● **Task to complete**:
Reproduce the entries in full and exactly. Pictures stay out.

[Code change snippets]
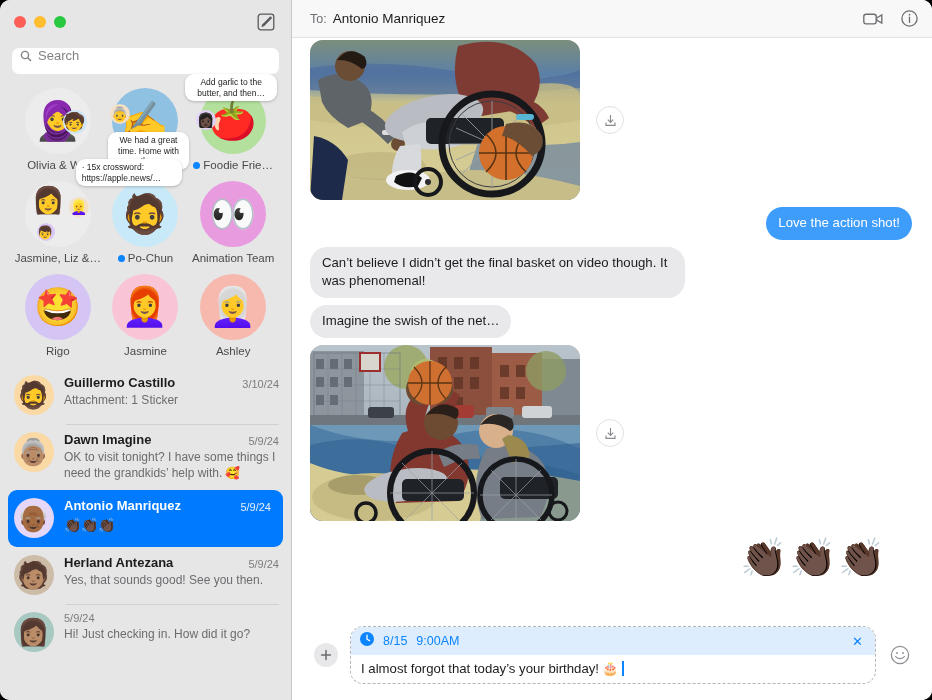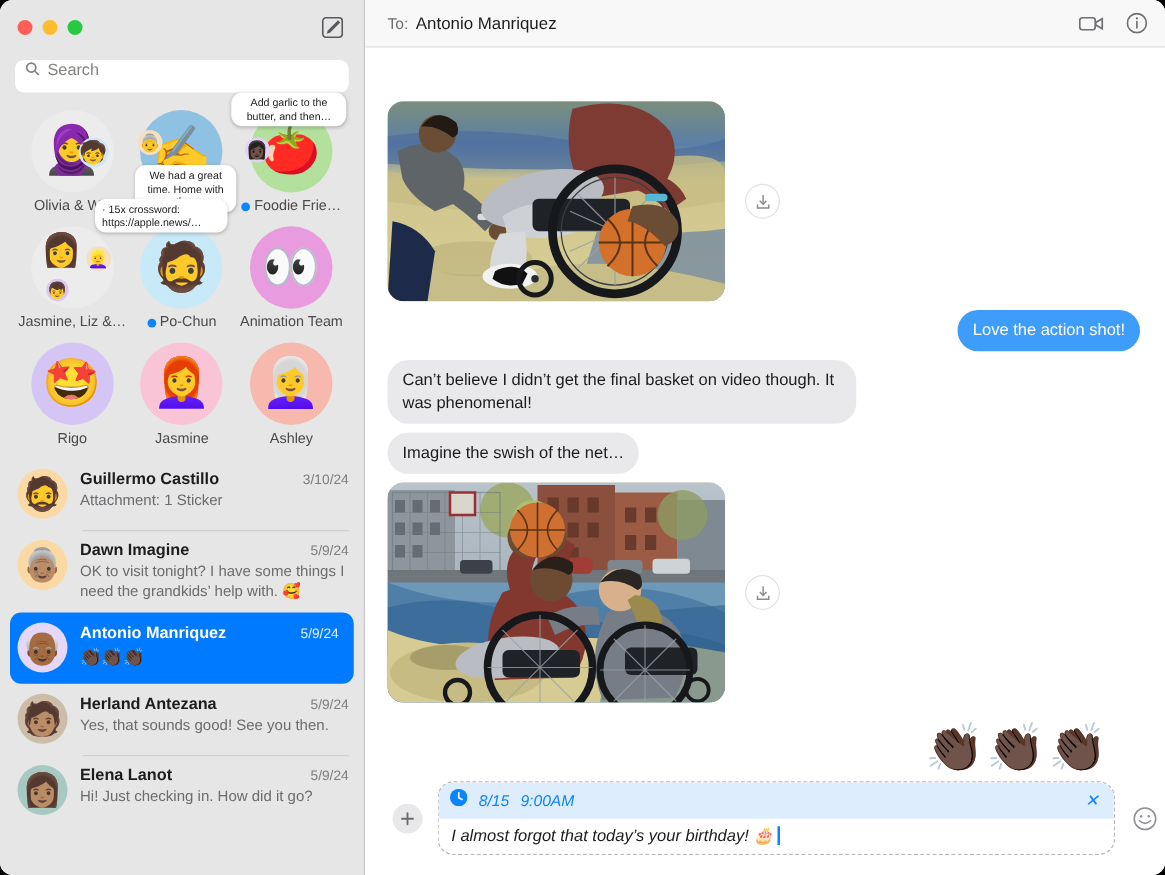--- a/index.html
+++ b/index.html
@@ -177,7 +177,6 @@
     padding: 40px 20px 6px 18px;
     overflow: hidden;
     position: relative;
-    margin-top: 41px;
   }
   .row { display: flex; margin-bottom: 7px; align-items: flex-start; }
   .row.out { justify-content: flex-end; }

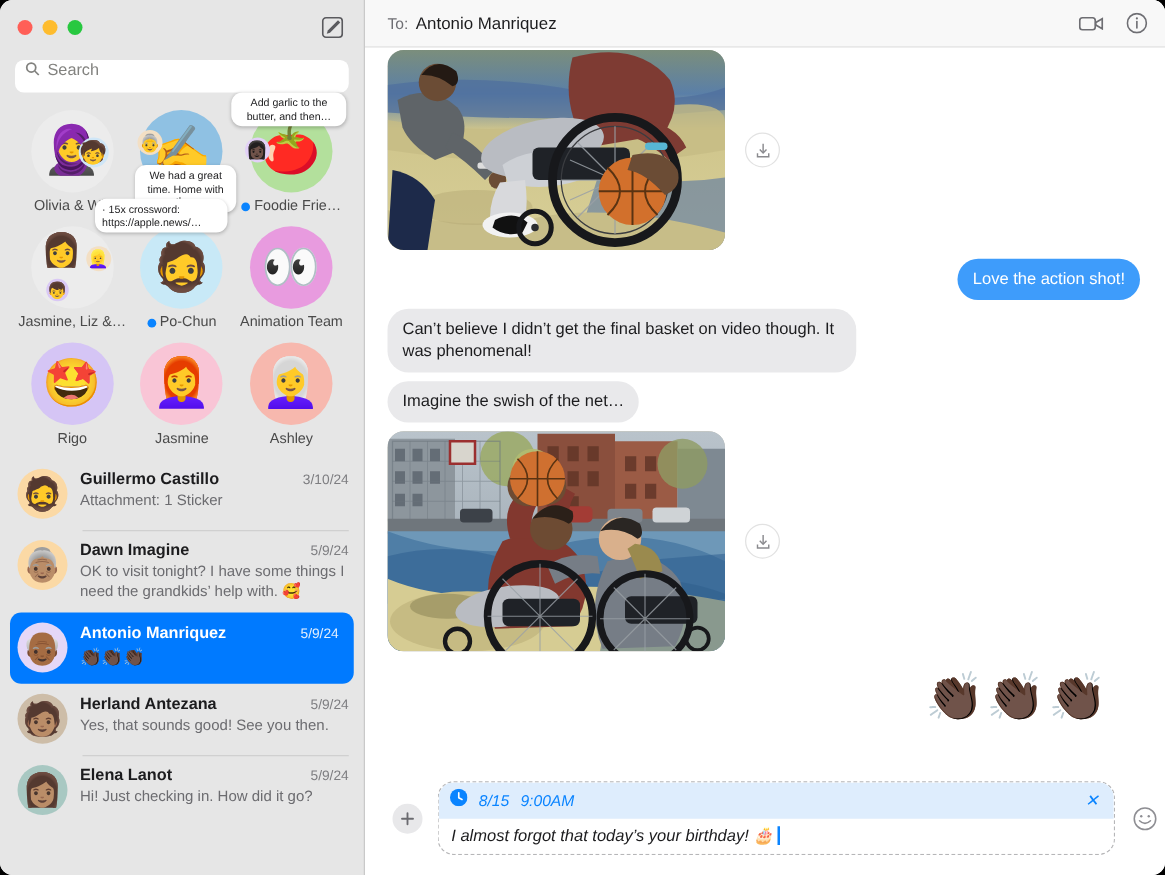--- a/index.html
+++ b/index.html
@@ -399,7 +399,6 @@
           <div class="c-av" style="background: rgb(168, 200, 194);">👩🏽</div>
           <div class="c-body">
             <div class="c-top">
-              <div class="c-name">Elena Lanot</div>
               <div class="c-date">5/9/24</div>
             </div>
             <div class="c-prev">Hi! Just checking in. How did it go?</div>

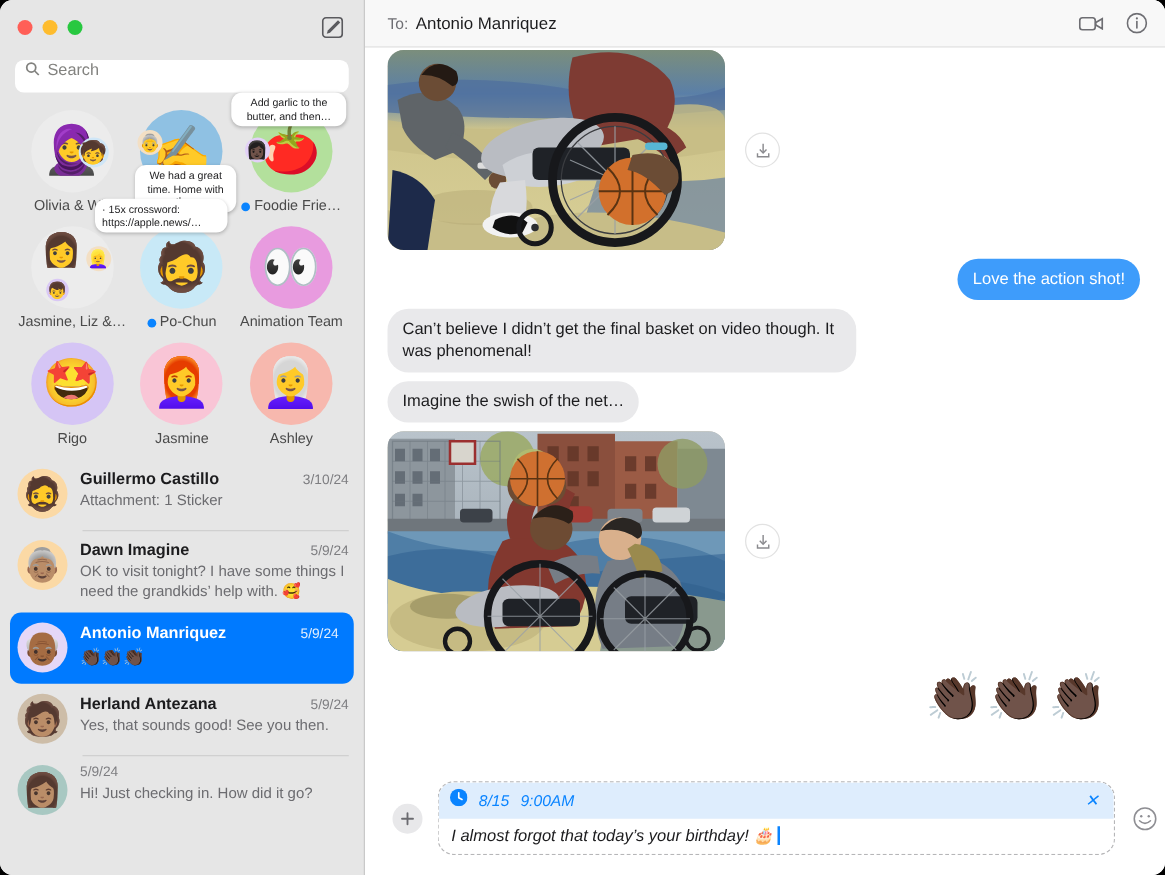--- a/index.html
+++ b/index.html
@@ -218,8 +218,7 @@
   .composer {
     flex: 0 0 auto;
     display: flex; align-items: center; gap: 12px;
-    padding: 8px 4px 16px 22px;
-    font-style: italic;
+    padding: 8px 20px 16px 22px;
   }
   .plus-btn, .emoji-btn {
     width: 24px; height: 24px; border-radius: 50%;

● **Response to the exercise**:
--- a/index.html
+++ b/index.html
@@ -177,7 +177,6 @@
     padding: 40px 20px 6px 18px;
     overflow: hidden;
     position: relative;
-    margin-top: 41px;
   }
   .row { display: flex; margin-bottom: 7px; align-items: flex-start; }
   .row.out { justify-content: flex-end; }

--- a/index.html
+++ b/index.html
@@ -399,7 +399,6 @@
           <div class="c-av" style="background: rgb(168, 200, 194);">👩🏽</div>
           <div class="c-body">
             <div class="c-top">
-              <div class="c-name">Elena Lanot</div>
               <div class="c-date">5/9/24</div>
             </div>
             <div class="c-prev">Hi! Just checking in. How did it go?</div>

--- a/index.html
+++ b/index.html
@@ -218,8 +218,7 @@
   .composer {
     flex: 0 0 auto;
     display: flex; align-items: center; gap: 12px;
-    padding: 8px 4px 16px 22px;
-    font-style: italic;
+    padding: 8px 20px 16px 22px;
   }
   .plus-btn, .emoji-btn {
     width: 24px; height: 24px; border-radius: 50%;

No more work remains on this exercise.